When urban academic Hayley Katzen moves to a remote Australian cattle property to live with her farmer girlfriend, she hopes, at last, to find home. But this is no happy-ever-after tree change. Lecture halls, law reform and the arts are replaced with castrating calves, shovelling manure, fire-fighting and anti-gas blockades. In a place that attracts people who live by their own rules, Hayley must confront her limitations and preconceptions to forge her own identity. In this Conversations from Byron podcast, Hayley speaks with long-time friend Sarah Armstrong about learning to love the bush, about the craft of memoir writing, and about all of the things, the histories and experiences, the people and the landscapes, that ultimately lead us home.
James Bradley's new novel Ghost Species is a beautiful and deeply affecting exploration of connection and loss in an age of planetary trauma. Set against the backdrop of hastening climate catastrophe, a group of scientists are working to re-engineer the climate by resurrecting extinct species. The protagonist Kate becomes enmeshed in another, more clandestine program to recreate our long-lost relatives, the Neanderthals. But when the first of the children, a girl called Eve, is born, Kate finds herself torn between her growing love for Eve and her obligations to the project, and makes a decision that will alter her and Eve's lives forever. In this Conversations from Byron podcast, James speaks with Sophie Cunningham about the writing process and his hopes for the book. James delves into some of the central questions of Ghost Species: deep time, ethics and what it means to be human. They discuss grief in both a personal and global context, from climate grief, to pandemic grief and the very personal grief of losing a parent.
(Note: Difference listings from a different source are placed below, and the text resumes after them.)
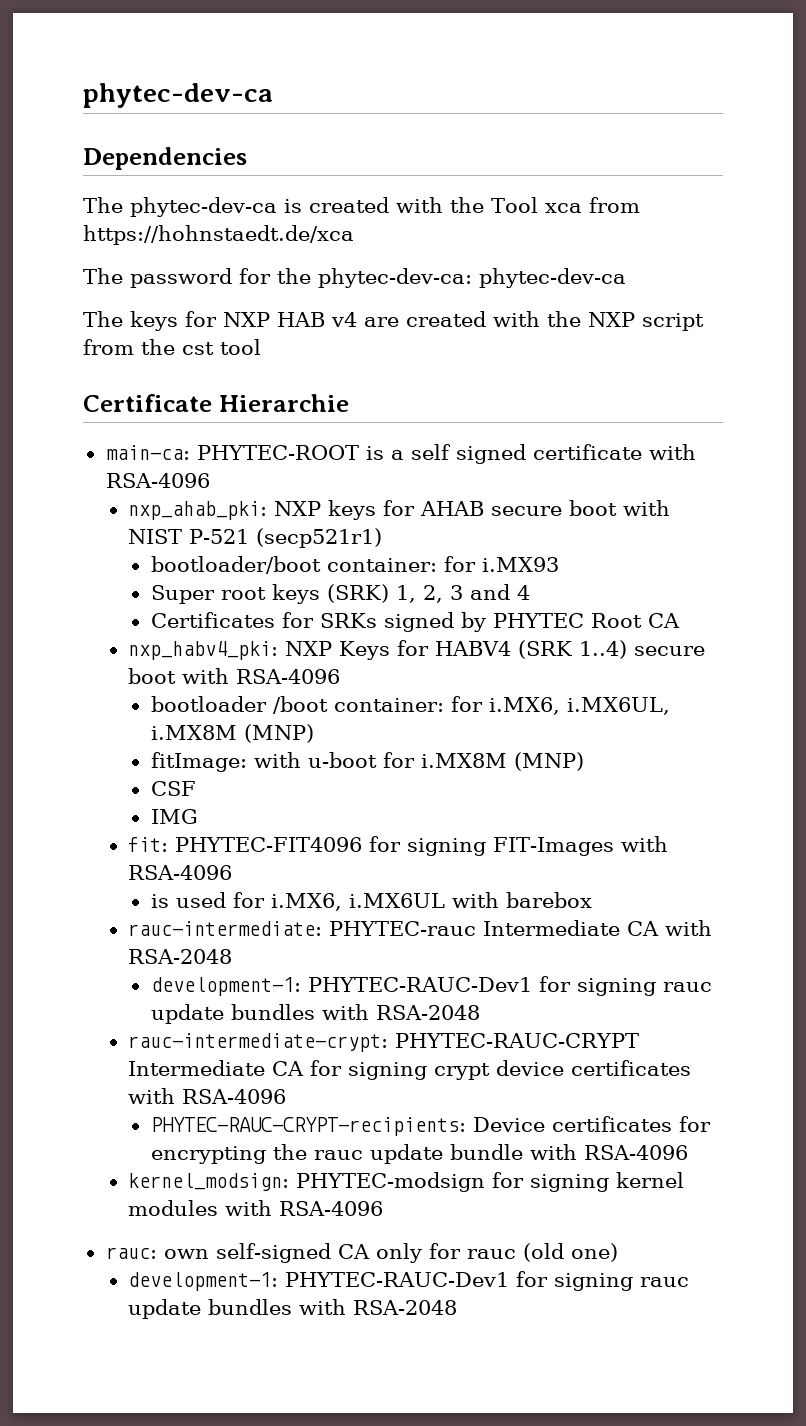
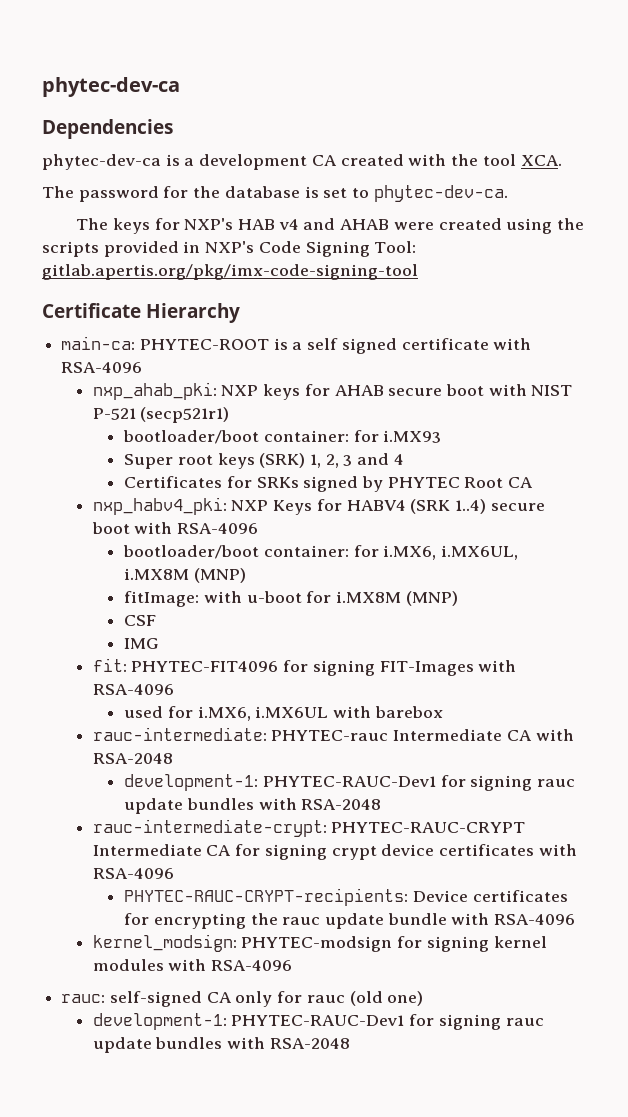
- The phytec-dev-ca is created with the Tool xca from https://hohnstaedt.de/xca
+ phytec-dev-ca is a development CA created with the tool XCA.
- The password for the phytec-dev-ca: phytec-dev-ca
+ The password for the database is set to phytec-dev-ca.
- The keys for NXP HAB v4 are created with the NXP script from the cst tool
+ The keys for NXP's HAB v4 and AHAB were created using the scripts provided in NXP's Code Signing Tool: gitlab.apertis.org/pkg/imx-code-signing-tool
- Certificate Hierarchie
+ Certificate Hierarchy
- bootloader /boot container: for i.MX6, i.MX6UL, i.MX8M (MNP)
+ bootloader/boot container: for i.MX6, i.MX6UL, i.MX8M (MNP)
- is used for i.MX6, i.MX6UL with barebox
+ used for i.MX6, i.MX6UL with barebox
- rauc: own self-signed CA only for rauc (old one)
+ rauc: self-signed CA only for rauc (old one)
Journalist Jess Hill‘s now Stella Award-winning book 'See What You Made Me Do', calls for a radical rethink on how we see and deal with domestic abuse in Australia. She spoke to Margot Saville at the 2019 Byron Writers Festival about the three somewhat harrowing years she spent writing the book, and how it changed her perception of the issue.
Our fascination with fire goes back millennia and with changing climate conditions, fire will only take greater hold on our collective psyche. This important session brings together 'The Arsonist' author Chloe Hopper, fire historian Stephen Pyne and RFS veteran Peter Watt to discuss our evolving relationship with fire and how to better work WITH fire, rather than against it.